On 7 October 2013 10:44, Dan Berindei <dan.berindei(a)gmail.com> wrote:
On Mon, Oct 7, 2013 at 2:30 AM, Sanne Grinovero <sanne(a)infinispan.org>
wrote:
>
> On 6 October 2013 00:01, Pedro Ruivo <pedro(a)infinispan.org> wrote:
> > Hi Sanne.
> >
> > Thanks for your comments. please see inline...
> >
> > Cheers,
> > Pedro
> >
> >
> > On 10/05/2013 09:15 PM, Sanne Grinovero wrote:
> >>
> >> Hi Pedro,
> >> looks like you're diving in some good fun :-)
> >> BTW please keep the dev discussions on the mailing list, adding it.
> >>
> >> inline :
> >>
> >> On 4 October 2013 22:01, Pedro Ruivo <pedro(a)infinispan.org> wrote:
> >>>
> >>> Hi,
> >>>
> >>> Sanne I need your expertise in here. I'm afraid that the problem is
in
> >>> FileListOperations :(
> >>> I think the FileListOperations implementation needs a transactional
> >>> cache
> >>> with strong consistency...
> >>>
> >>> I'm 99% sure that it is originating the java.lang.AssertionError:
file
> >>> XPTO
> >>> does not exist. I find out that we have multiple threads adding and
> >>> removing
> >>> files from the list. The scenario in [1] we see 2 threads loading the
> >>> key
> >>> from the cache loader and one thread adds a file and other removes.
> >>> the
> >>> thread that removes is the last one to commit and the file list is
> >>> updated
> >>> to an old state. When it tries to updat an index, I got the assertion
> >>> error.
> >>
> >>
> >> Nice, looks like you're on something.

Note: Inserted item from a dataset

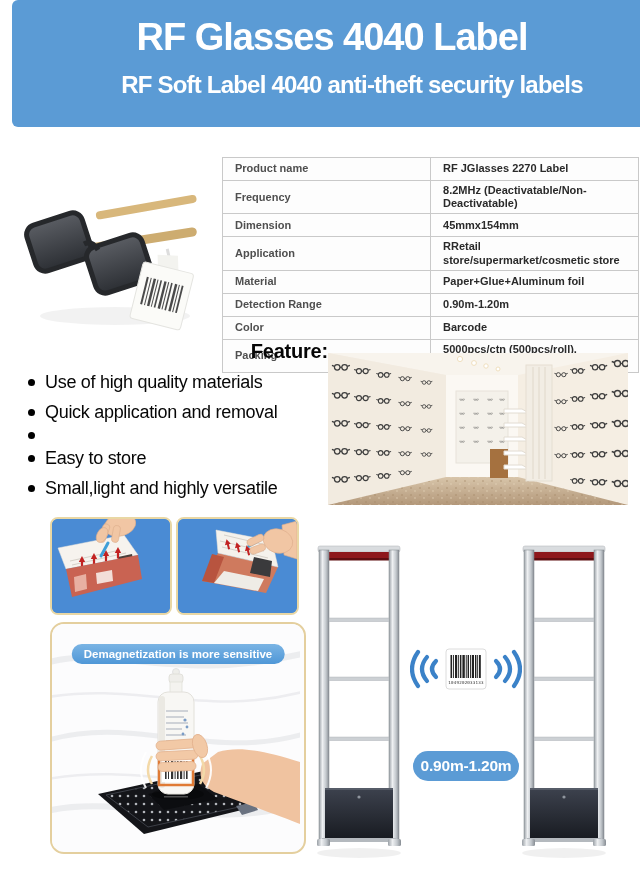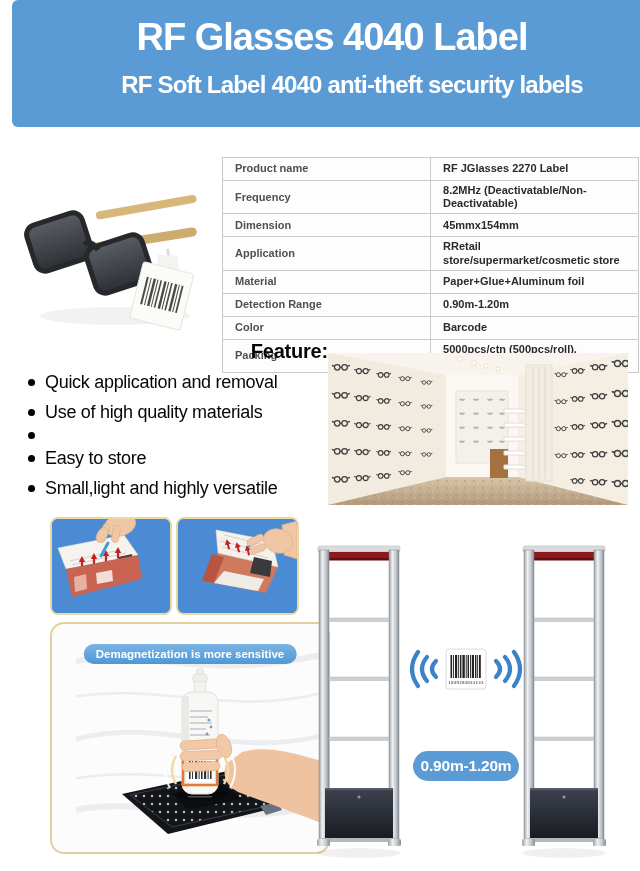"Quick application and removal" div.feature-item { order: before "Use of high quality materials" -> after "Use of high quality materials" }
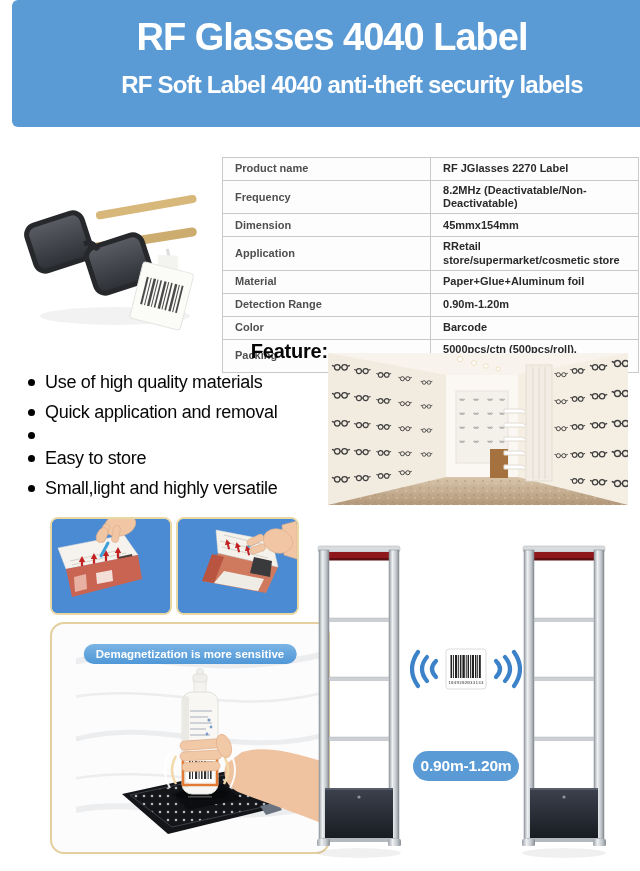"Demagnetization is more sensitive" .demag-frame { padding-left: 24px -> none }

> >> I've never seen specifically an AssertionError, looks like you have a
> >> new test. Could you share it?
> >
> >
> > yes of course:
> >
> >
https://github.com/pruivo/infinispan/blob/a4483d08b92d301350823c7fd42725c...
> >
> > so far, only the tests with eviction are failing...
>
> Some of the failures you're seeing are caused by internal "assert"
> keyword in Lucene's code, which have the purpose of verifying the
> "filesystem" is going to be synched properly.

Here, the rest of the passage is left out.